== Segment start ==
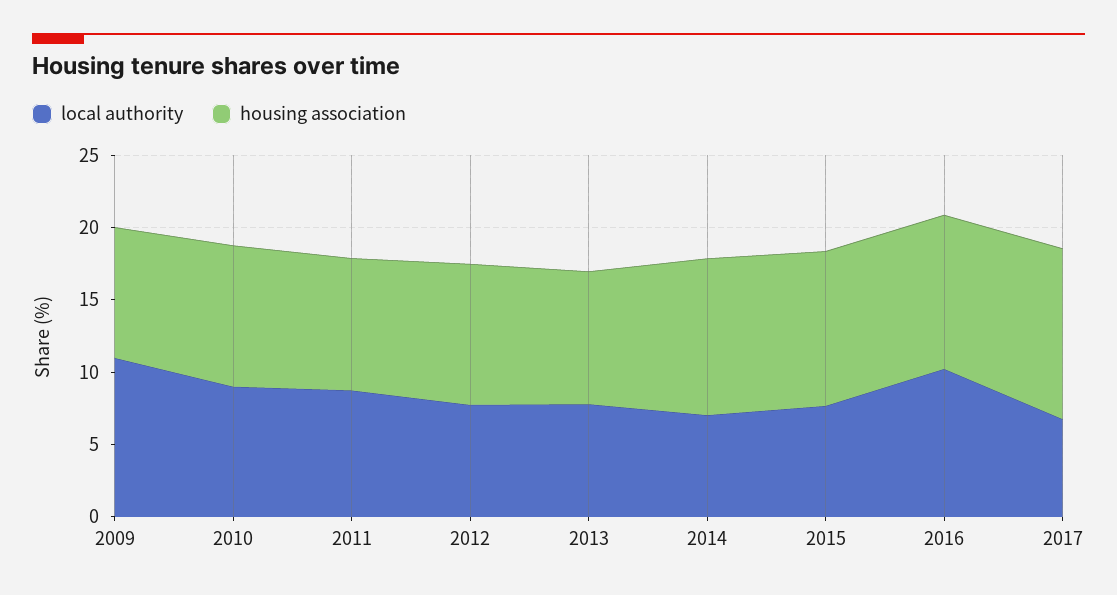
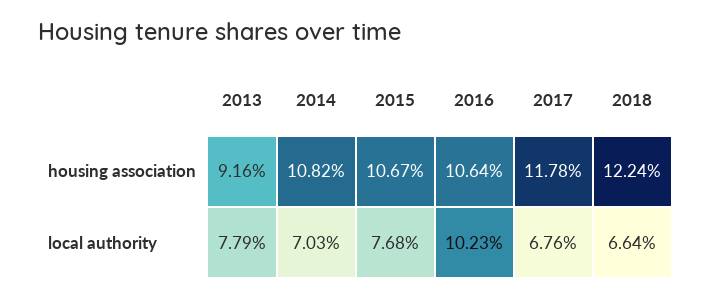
local authority, 2009: 11 -> none
housing association, 2009: 9 -> none
local authority, 2010: 9 -> none
housing association, 2010: 10 -> none
local authority, 2011: 9 -> none
housing association, 2011: 9 -> none
local authority, 2012: 8 -> none
housing association, 2012: 10 -> none
housing association, 2018: none -> 12.24
local authority, 2018: none -> 6.64

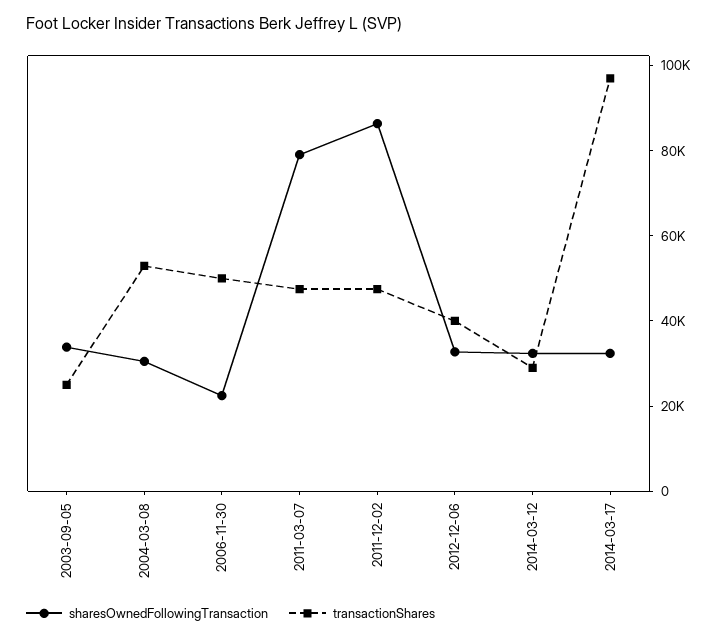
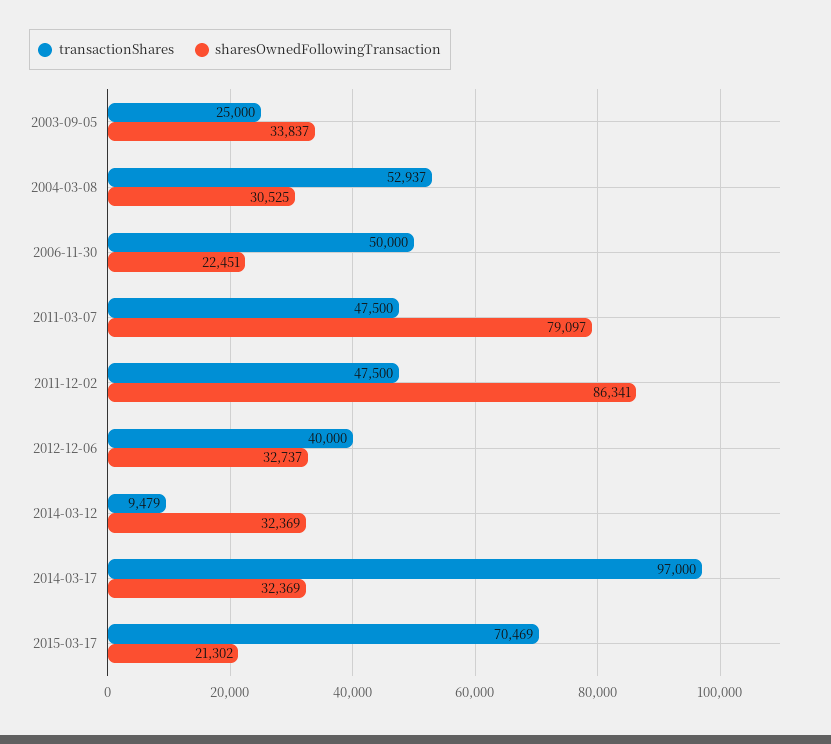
transactionShares, 2014-03-12: 30000 -> 9479
transactionShares, 2015-03-17: none -> 70469
sharesOwnedFollowingTransaction, 2015-03-17: none -> 21302

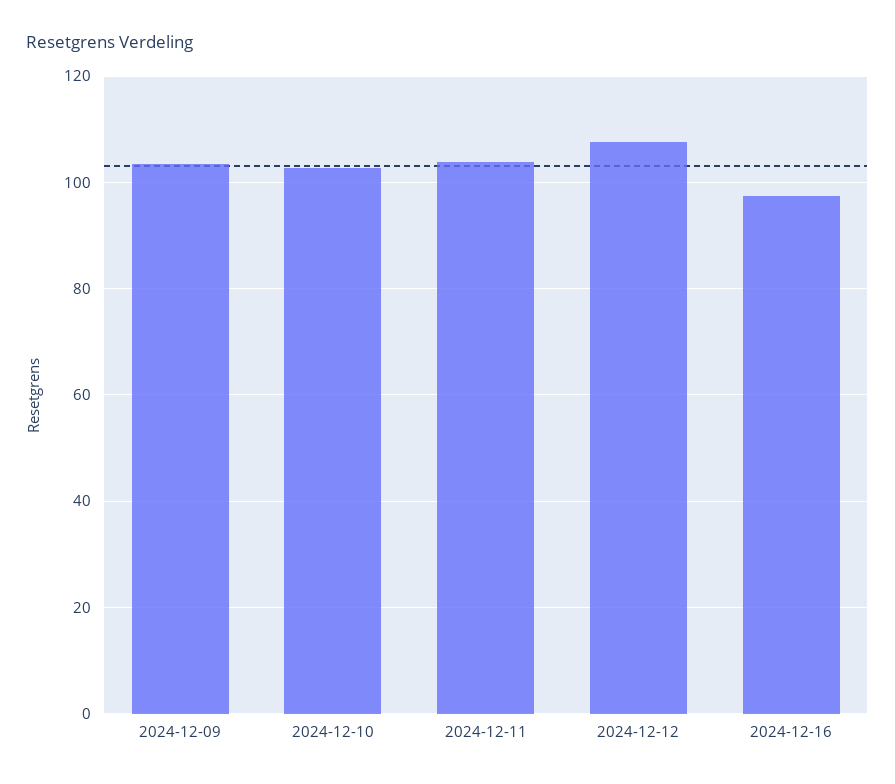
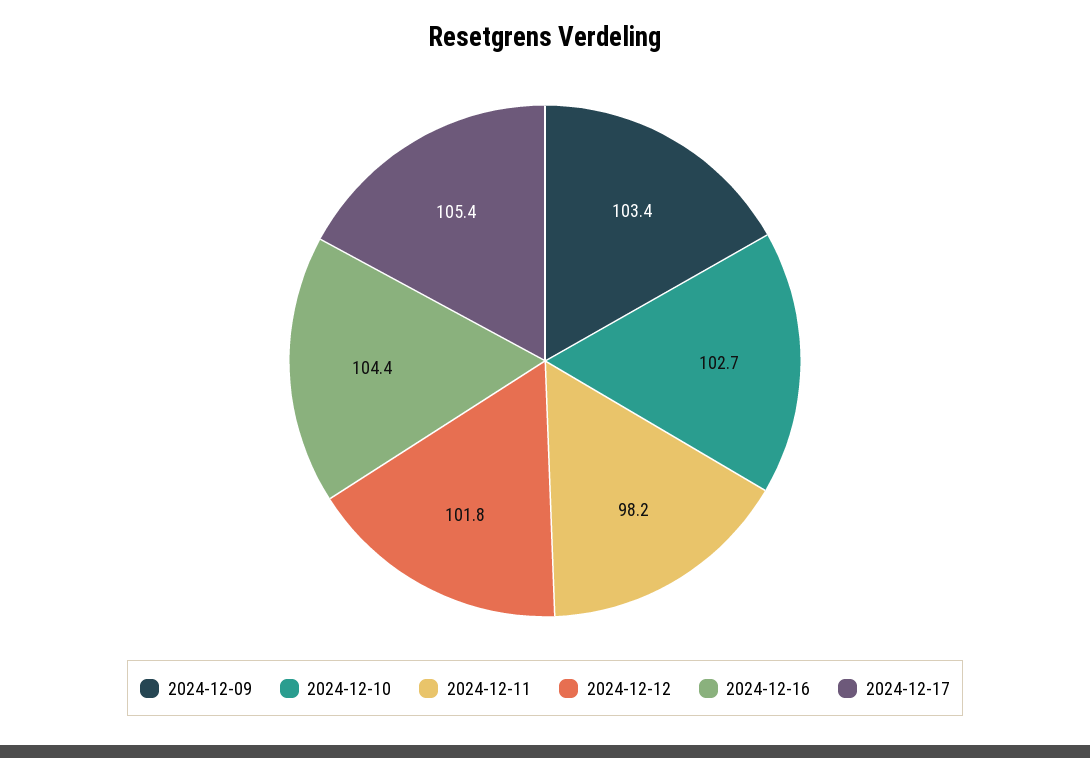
2024-12-11: 104 -> 98.2
2024-12-12: 108 -> 101.8
2024-12-16: 98 -> 104.4
2024-12-17: none -> 105.4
== Segment end ==
Work order:
Scan the material above for "authority". Copy every line where it appears.

Solution for this task:
local authority, 2009: 11 -> none
local authority, 2010: 9 -> none
local authority, 2011: 9 -> none
local authority, 2012: 8 -> none
local authority, 2018: none -> 6.64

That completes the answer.